KSA Pushes for “National Coming Out Day” Event
Featured / September 8, 2016
Student association hopes to establish visible support for KPU’s LGBTQ+ community
The Kwantlen Student Association is putting forward plans to encourage visible support for KPU’s LGBTQ+ community by submitting a “National Coming Out Day” event. The proposal will be brought to the constituency committee in early September for final approval. If approved, the event could take place as early as October.
KSA Vice President Student Life and Women’s Representative Natasha Lopes is excited for what this event can offer to the LGBTQ students at KPU.
“It’s really just to highlight and bring together the LGBTQ community in solidarity,” she says.
Ryot Jey, the Queer representative for the KSA, says the idea originally came about when he was working with the Kwantlen Public Interest Research Group.
“I thought it was just going to be a small workshop, so I figured why not, on my end, do a full event and have [KPIRG] come on to do a workshop,” he says. “But after further discussing with them, it was more a large scale kind of event.”
While certain details for the event will be determined later, Jey says it will likely be between six to eight hours and will consist mostly of workshops where students can engage with each other.

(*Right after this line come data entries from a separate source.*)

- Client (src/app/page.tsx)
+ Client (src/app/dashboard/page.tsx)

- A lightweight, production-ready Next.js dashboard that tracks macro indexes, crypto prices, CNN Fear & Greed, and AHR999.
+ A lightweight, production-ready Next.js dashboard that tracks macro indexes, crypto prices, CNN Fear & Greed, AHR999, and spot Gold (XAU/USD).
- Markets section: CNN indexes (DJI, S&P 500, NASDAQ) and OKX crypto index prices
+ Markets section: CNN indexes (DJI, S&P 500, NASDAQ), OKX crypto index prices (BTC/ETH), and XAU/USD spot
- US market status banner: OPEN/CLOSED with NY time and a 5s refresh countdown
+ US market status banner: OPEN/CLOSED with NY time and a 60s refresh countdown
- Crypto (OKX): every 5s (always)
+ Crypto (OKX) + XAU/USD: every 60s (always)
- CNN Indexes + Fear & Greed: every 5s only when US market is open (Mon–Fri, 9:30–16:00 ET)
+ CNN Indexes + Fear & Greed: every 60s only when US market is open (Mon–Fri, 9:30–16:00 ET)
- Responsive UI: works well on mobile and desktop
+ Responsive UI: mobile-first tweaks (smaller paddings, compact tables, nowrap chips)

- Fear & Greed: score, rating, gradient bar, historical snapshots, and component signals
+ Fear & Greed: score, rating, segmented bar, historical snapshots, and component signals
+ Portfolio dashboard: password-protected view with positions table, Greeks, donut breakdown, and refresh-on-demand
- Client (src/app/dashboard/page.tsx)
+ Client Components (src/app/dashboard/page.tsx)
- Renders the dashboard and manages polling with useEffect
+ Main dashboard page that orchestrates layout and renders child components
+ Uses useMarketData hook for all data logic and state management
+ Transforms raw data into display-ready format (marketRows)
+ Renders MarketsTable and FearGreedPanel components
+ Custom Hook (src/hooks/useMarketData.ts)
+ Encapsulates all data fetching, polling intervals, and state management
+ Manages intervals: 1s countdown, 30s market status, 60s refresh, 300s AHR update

“Speaking from my own personal experience, it’s difficult to find other folks who are also queer and trans,” says Jey. “With this event, students will be able to meet other students who might be queer and/or trans or allies and supporters who they can hopefully create friendships with.”
Jey says he has been talking to various organizations that could come to speak at the event. He wants students to communicate freely with each other during the workshops.
“I’m hoping that students are able to engage in conversations about sexual well-being, about [being] trans, and a variety of things at this event,” he says.
Jey hopes to create a theme of inclusion for this event and to focus on people of various racial backgrounds in the LGBTQ+ community. He hopes that this will give students a wide range of experiences to learn from.
“A lot of the conferences that I have been to that are LGBTQ+ focused have been very whitewashed,” says Jey. “It’s better to learn from the people themselves than have to learn from people who don’t actually know their experiences.”
On August 9, The Runner reported on the perceived lack of visible support for the LGBTQ+ community at KPU. Lopes hopes that this event will be a step forward in regards to changing that.
“It will really have the campus stand in solidarity with the community at such a crucial time,” she says. “We look around the world with the atrocities that are happening day to day. We need that bright sunshine and this event will be that bright sunshine.”